TASK INSTRUCTIONS: Reproduce each entry exactly, so that everything except the pictures is carried over.

INFORMATION SUPPLIED:

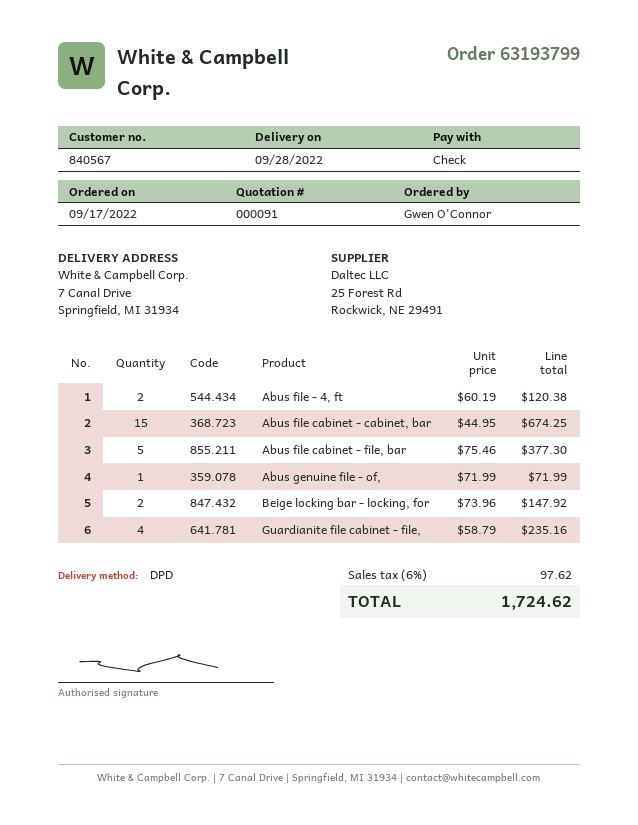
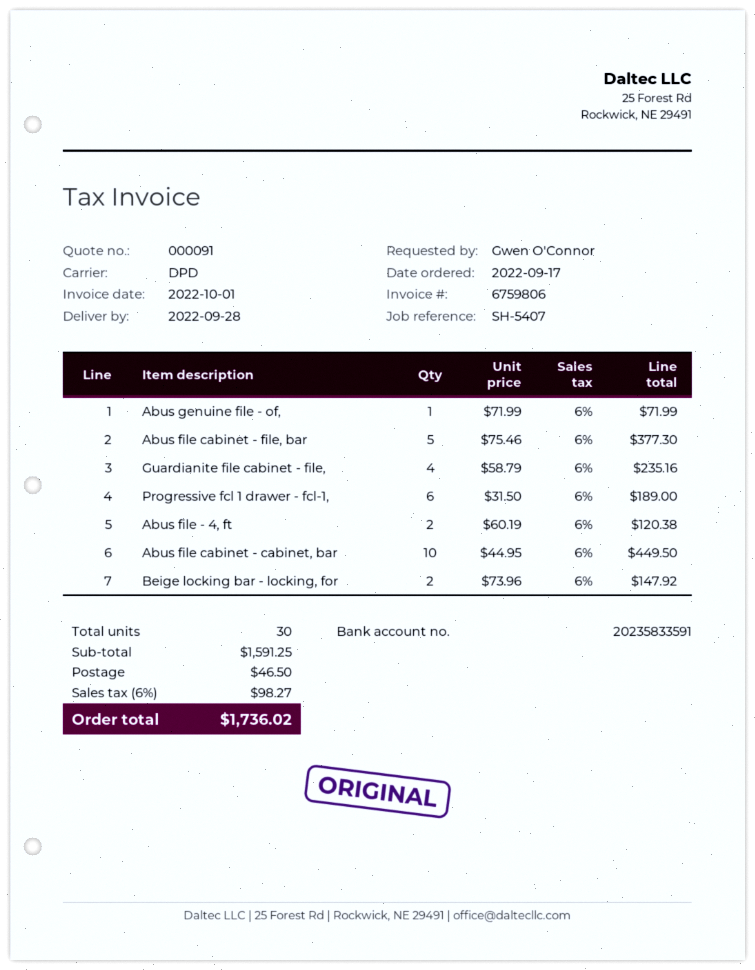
Abus file cabinet - cabinet, bar: 15 x 44.95 = 674.25 -> 10 x 44.95 = 449.50
Progressive fcl 1 drawer - fcl-1,: none -> 6 x 31.50 = 189.00
shipping: none -> 46.50
tax: 6% = 97.62 -> 6% = 98.27
total: 1724.62 -> 1736.02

SOLUTION FOR THIS TASK:
Abus file cabinet - cabinet, bar: 15 x 44.95 = 674.25 -> 10 x 44.95 = 449.50
Progressive fcl 1 drawer - fcl-1,: none -> 6 x 31.50 = 189.00
shipping: none -> 46.50
tax: 6% = 97.62 -> 6% = 98.27
total: 1724.62 -> 1736.02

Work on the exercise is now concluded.